In den letzten 2 Wochen war ich auf Biztrip im tiefsten Inaka (googelt gefälligst selber.....), irgendwo in den Bergen von Saitama. Es gibt dort kein Businesshotel, also mussten wir in einem Spahotel uebernachten, was die Sache deutlich angenehmer machte. Was mich immer wieder verwundert, sobald ich aus Big-T raus bin: Die Inakaleute (also Leute vom Dorf) sind viel freundlicher, stressfreier und auch lässiger im Umgang mit uns Gaijin. Ja, da freuen sich die Leute noch, wenn man ein bisschen Japanisch raushaut und kriegen sich kaum wieder ein. In Tokyo kriegt man meistens ne Antwort auf Engrisch. Wenn überhaupt. Selbst Frauen sprechen einen in Inaka mal aus eigener Initiative an. In Tokyo fast unmöglich. Und wenn dich in Big-T eine anspricht, dann willst du das nicht. Glaubs mir.

Aber ich verheddere mich wieder in Unwichtigkeiten. Obwohl es ja grad diese sind, die das Leben so lebenswert machen. Wenn ihr also auf einen politisch engagierten Text hofft: Verzieht euch, aber flott!


Donnerstagabend im örtlichen Konbini. "Oha, der Whiskey kostet hier nur 10 Euro die Pulle! Echter XYZ! der kostet aber in (Hier selbst Land mit schwacher Währung eintragen.....) noch (Hier selbst schwache Währung eintragen. Z.B.: Euro...)! Da nehmen wir doch gleich für jeden eine Pulle!" Und so nimmt das Übel seinen Anfang. 3 Typen aus Ländern wie sie unterschiedlicher nicht sein können, sind vom Kunde zum Karaokeabend eingeladen worden und natürlich muss man vor dem Gesinge erstmal ordentlich vorglühen. Klare Sache.

Ich erspare euch mal die Einzelheiten, aber wenn sich ein besoffener in Kanada lebender Pole, ein besoffener in Japan lebender Deutscher und ein in Japan lebender, aber bei einer deutschen Firma beschäftigter besoffener Japaner über den 2. Weltkrieg unterhalten, dann kann es "hoch" hergehen. Um es mal zu untertreiben....

Wenn sich aber diese 3 danach noch zum Karaoke mit ihren japanischen Kunden treffen, ist das Disaster vorprogrammiert. Ok, da ist zum einen die 25jährige japanische Chemieingenieurin, Spitzname "Fass misch net an!", dann der Manager der jap. Abteilung "Ich lache nur, wenn meine Olle vom Balkon stürzt." und der Senior Ingenieur ala: "Ich hasse alles", ein paar mir unbekannte OL's (Office Ladies), 3-4 Schmocks in Salariman-Uniform und  ..... naja ...... 3 total besoffene Gaijin. Hey! Die Party kann abgehen!

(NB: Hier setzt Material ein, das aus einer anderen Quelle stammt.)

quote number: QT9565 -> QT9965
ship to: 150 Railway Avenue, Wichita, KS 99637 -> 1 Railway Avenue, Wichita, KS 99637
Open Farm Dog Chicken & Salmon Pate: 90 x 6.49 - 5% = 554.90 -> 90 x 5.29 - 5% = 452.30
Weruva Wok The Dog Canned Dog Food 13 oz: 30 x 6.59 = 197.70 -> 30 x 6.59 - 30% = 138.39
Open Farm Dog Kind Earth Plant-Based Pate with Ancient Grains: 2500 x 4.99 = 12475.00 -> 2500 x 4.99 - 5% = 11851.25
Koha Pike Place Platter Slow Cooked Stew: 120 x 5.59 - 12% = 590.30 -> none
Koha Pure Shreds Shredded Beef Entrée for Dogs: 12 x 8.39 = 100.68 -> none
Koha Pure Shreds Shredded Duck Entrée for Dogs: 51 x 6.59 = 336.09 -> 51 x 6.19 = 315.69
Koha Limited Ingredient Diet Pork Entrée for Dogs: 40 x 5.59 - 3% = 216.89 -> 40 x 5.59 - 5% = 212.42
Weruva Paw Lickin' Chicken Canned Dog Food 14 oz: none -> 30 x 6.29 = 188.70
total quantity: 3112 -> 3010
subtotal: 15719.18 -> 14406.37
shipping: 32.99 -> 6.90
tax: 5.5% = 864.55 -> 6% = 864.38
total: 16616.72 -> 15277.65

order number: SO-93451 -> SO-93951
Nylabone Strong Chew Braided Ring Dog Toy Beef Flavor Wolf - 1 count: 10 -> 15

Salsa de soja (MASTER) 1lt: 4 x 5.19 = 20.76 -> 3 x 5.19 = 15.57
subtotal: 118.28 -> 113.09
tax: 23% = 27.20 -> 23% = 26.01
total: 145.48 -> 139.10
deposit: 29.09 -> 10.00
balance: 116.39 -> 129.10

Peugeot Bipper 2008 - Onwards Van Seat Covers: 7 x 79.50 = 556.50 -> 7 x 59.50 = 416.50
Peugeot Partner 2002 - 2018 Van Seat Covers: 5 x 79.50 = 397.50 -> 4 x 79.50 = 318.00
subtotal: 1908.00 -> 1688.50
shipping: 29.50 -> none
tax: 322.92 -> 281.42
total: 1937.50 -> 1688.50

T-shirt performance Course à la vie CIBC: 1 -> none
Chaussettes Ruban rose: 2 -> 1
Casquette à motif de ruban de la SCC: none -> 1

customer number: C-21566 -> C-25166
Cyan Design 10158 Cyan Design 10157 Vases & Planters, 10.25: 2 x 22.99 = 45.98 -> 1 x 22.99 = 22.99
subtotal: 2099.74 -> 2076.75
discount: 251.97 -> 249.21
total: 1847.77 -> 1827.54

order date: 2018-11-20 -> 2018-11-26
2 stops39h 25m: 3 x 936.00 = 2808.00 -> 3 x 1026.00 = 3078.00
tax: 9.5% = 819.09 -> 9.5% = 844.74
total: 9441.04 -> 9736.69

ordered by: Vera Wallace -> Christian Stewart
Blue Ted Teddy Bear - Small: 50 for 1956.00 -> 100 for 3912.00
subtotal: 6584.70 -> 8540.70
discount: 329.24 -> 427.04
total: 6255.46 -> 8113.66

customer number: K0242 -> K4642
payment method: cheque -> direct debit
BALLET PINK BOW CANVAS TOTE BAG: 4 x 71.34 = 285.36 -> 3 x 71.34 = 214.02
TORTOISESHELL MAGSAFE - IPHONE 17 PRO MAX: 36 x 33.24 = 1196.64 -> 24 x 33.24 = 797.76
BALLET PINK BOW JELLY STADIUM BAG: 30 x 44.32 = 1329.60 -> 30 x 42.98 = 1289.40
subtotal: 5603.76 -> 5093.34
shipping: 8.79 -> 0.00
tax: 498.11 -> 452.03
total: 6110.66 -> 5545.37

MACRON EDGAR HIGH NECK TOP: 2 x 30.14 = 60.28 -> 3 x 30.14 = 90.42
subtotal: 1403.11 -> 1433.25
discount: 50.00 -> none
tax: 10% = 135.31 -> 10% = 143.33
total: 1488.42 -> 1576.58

Programmpunkt Nr.1: Erst wird alles von SMAP gesungen. Wir Unwissenden summen alles lustlos mit und fügen schon mal -zur Freude aller Anwesenden- ein "fuck that bullshit!" ein. Aber holla! Nein, wir werden nicht Moskau oder 99 Luftballons singen. Auch nicht sturzbesoffen. Das muss zwischen Polen, Deutschland und Japan demokratisch abgestimmt werden: "He, Dudes! Lasst uns doch Phil Collins, "Against all odds" singen." Ok, demokratisch abgestimmt: 1. Wer zur Hölle ist Phil Collins? (Polen), 2. Das hört sich schwul an (Japan) und 3. He, der hat ne Glatze, also könnt ihr das auch singen, ihr Tranlappen (BRD)! Ergebnis: Na klar singen wir die Schnulze.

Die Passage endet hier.